- [Assigned task]: Where the records below show a line containing "subtotal: 2152.00 -> 2350.00", start copying; end with the line containing "tax: 596.71 -> 630.90", and copy it too.

- [Data listing]:
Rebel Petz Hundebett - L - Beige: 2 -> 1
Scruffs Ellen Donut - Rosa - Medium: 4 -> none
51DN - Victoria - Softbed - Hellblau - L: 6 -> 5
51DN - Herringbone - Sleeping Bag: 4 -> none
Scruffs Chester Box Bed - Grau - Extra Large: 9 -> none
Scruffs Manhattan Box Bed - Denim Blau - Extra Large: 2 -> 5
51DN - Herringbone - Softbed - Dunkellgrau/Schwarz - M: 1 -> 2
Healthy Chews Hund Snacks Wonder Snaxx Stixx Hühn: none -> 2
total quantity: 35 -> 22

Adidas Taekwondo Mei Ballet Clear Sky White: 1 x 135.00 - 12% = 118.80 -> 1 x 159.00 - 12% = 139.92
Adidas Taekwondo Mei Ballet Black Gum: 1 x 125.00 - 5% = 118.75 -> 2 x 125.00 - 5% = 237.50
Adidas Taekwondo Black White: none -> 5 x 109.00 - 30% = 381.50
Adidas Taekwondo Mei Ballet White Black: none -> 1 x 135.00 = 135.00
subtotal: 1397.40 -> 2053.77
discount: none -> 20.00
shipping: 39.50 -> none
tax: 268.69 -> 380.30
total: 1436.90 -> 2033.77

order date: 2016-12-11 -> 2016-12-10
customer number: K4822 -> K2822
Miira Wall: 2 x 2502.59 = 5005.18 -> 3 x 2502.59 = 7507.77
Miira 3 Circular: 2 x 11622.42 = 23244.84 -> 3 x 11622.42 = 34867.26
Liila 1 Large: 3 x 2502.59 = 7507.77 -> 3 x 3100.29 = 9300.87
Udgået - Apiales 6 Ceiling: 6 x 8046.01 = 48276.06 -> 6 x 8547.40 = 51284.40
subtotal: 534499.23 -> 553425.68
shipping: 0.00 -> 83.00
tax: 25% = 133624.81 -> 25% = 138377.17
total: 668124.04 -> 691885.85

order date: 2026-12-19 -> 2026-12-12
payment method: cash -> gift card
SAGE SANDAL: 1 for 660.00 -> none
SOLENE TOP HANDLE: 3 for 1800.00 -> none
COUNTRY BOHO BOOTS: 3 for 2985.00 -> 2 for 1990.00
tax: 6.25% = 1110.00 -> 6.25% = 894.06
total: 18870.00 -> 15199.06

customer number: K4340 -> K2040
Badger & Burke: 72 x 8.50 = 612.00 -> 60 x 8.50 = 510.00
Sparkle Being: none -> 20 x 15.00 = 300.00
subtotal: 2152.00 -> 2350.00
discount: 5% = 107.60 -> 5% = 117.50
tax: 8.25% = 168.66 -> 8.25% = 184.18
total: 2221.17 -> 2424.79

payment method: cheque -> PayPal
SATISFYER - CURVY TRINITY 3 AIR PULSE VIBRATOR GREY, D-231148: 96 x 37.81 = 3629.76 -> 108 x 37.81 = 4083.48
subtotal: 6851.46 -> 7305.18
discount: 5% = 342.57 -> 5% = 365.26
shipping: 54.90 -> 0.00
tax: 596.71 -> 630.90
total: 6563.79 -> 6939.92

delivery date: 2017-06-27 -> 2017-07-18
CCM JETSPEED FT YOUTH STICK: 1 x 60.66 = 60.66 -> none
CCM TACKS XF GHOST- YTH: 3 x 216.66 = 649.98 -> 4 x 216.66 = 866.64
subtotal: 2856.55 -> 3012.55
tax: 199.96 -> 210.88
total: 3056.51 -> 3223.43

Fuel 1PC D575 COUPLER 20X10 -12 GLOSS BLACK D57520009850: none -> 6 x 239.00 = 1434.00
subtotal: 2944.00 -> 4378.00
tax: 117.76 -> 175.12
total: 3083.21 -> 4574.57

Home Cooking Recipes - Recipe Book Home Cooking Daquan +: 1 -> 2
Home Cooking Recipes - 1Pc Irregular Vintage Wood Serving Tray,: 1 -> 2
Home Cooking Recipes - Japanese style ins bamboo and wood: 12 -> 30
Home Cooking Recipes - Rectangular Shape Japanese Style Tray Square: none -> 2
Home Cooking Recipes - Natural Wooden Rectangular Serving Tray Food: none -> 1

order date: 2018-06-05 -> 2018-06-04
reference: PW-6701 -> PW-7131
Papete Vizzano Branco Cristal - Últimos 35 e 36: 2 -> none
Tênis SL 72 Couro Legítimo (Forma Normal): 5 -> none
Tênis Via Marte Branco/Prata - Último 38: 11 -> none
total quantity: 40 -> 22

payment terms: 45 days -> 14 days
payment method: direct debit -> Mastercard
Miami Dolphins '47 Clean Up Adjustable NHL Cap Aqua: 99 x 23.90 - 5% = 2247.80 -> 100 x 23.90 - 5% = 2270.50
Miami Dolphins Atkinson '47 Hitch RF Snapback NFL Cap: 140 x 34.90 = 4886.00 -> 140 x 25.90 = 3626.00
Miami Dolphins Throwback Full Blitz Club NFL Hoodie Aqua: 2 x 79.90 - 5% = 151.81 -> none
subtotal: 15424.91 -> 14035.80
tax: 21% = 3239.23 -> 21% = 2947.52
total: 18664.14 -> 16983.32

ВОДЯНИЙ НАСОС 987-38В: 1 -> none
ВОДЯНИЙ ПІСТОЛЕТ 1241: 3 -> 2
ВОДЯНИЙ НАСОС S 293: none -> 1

- [Solution to this exercise]:
subtotal: 2152.00 -> 2350.00
discount: 5% = 107.60 -> 5% = 117.50
tax: 8.25% = 168.66 -> 8.25% = 184.18
total: 2221.17 -> 2424.79

payment method: cheque -> PayPal
SATISFYER - CURVY TRINITY 3 AIR PULSE VIBRATOR GREY, D-231148: 96 x 37.81 = 3629.76 -> 108 x 37.81 = 4083.48
subtotal: 6851.46 -> 7305.18
discount: 5% = 342.57 -> 5% = 365.26
shipping: 54.90 -> 0.00
tax: 596.71 -> 630.90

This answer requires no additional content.